Electra.aero has announced that it has successfully completed its first flight of a solar-battery-electric research plane equipped with fuel cells.
The tested plane was an unmanned aircraft system (UAS) with a wingspan of ninety feet.
The first flight of the solar-electric UAS with fuel cells was from Virginia’s Manassas Regional Airport on September 9. It is the first aircraft the company has released from its new development facility at that location.

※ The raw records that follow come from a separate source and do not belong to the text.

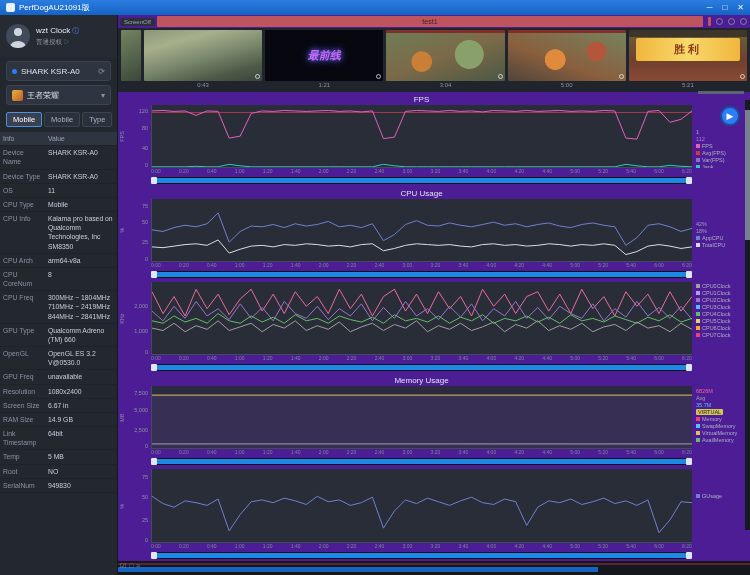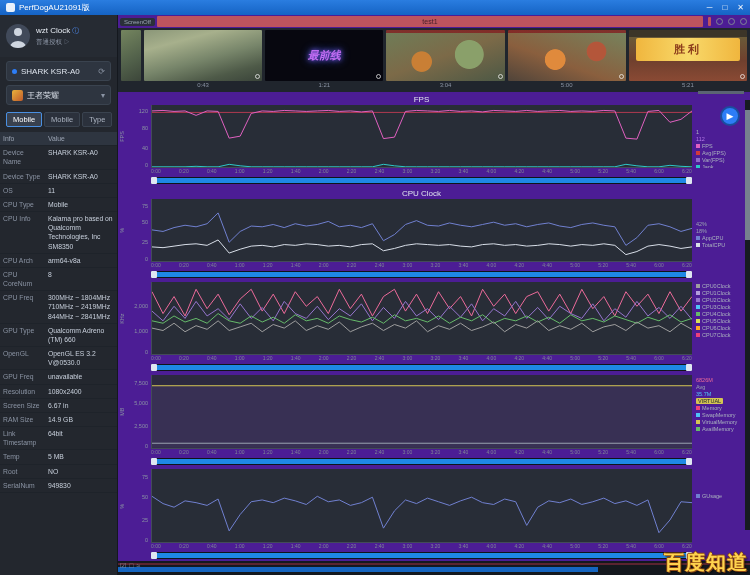--- a/index.html
+++ b/index.html
@@ -367,7 +367,7 @@
             </div>
           </div>
           <div class="chart-block">
-            <div class="c-title">CPU Clock</div>
+            <div class="c-title">CPU Usage</div>
             <div class="c-row">
               <div class="c-unit">%</div>
               <div class="c-yaxis">

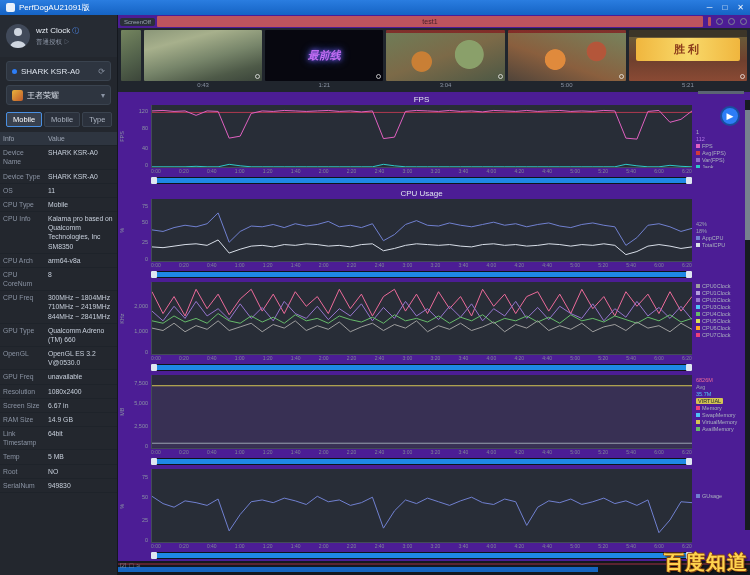--- a/index.html
+++ b/index.html
@@ -503,6 +503,7 @@
             </div>
           </div>
           <div class="chart-block">
+            <div class="c-title">Memory Usage</div>
             <div class="c-row">
               <div class="c-unit">MB</div>
               <div class="c-yaxis">

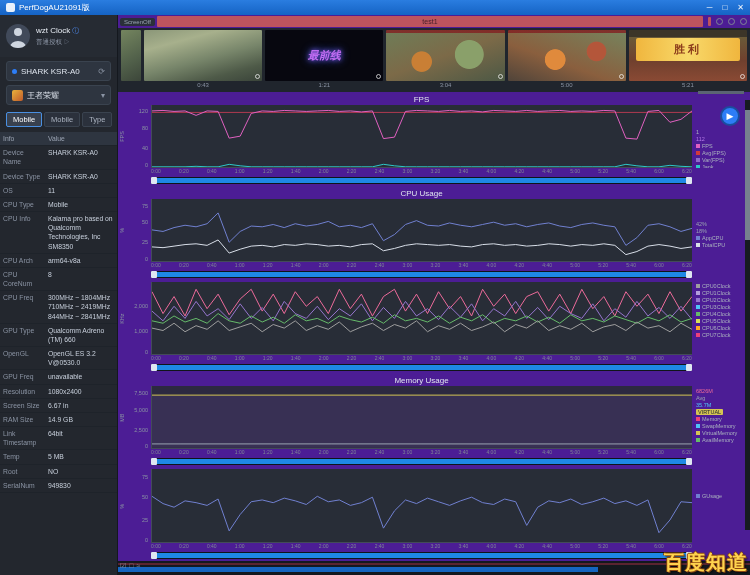--- a/index.html
+++ b/index.html
@@ -625,7 +625,6 @@
       <div class="vscroll">
           <div class="vthumb"></div>
         </div>
-      <div class="watermark">百度知道</div>
     </div>
   </div>
 </div>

The aircraft was called the Dawn One. That plane is a component of the larger Stratospheric Airborne Climate Observatory System (SACOS) program. The SACOS program’s development is being led by Harvard University’s Professor James G. Anderson. It has the support of a contract with the National Aeronautics and Space Administration (NASA) and the Weld Foundation for Scientific and Environmental Development.
The project seeks to use various zero-emission technologies including fuel cells to decarbonize flight.
“SACOS is designed to innovatively address a broad range of scientific missions and serve as a climate observing system that will herald a new era in the quantitative dissection of the physics, chemistry, and biology controlling critical climate systems,” said Professor Anderson. “Following the lead of the new National Academy of Sciences report Global Change Research Needs and Opportunities for 2022-2031, SACOS promises to dramatically expand our national climate research capabilities.”
Anderson went on to explain that the “high-spatial resolution observations from SACOS will provide, for the first time, quantitative forecasts of risk associated with rapidly expanding wildfires, the increasing rate of sea level rise, the intensification of severe storms, and global shifts in arid regions that trigger water shortages.”
The Dawn One aircraft project found it start at the Massachusetts Institute of Technology (MIT) under the leadership of two of its professors, John Hansman and Mark Drela. Electra provided the project with detailed aircraft design, construction and testing.
The solar-battery-electric aircraft with a fuel cell onboard is among several components of Electra’s ongoing strategy to develop reduced and zero-carbon plane propulsion technologies. The company has also been working on hydrogen-based systems and turbine-electric planes.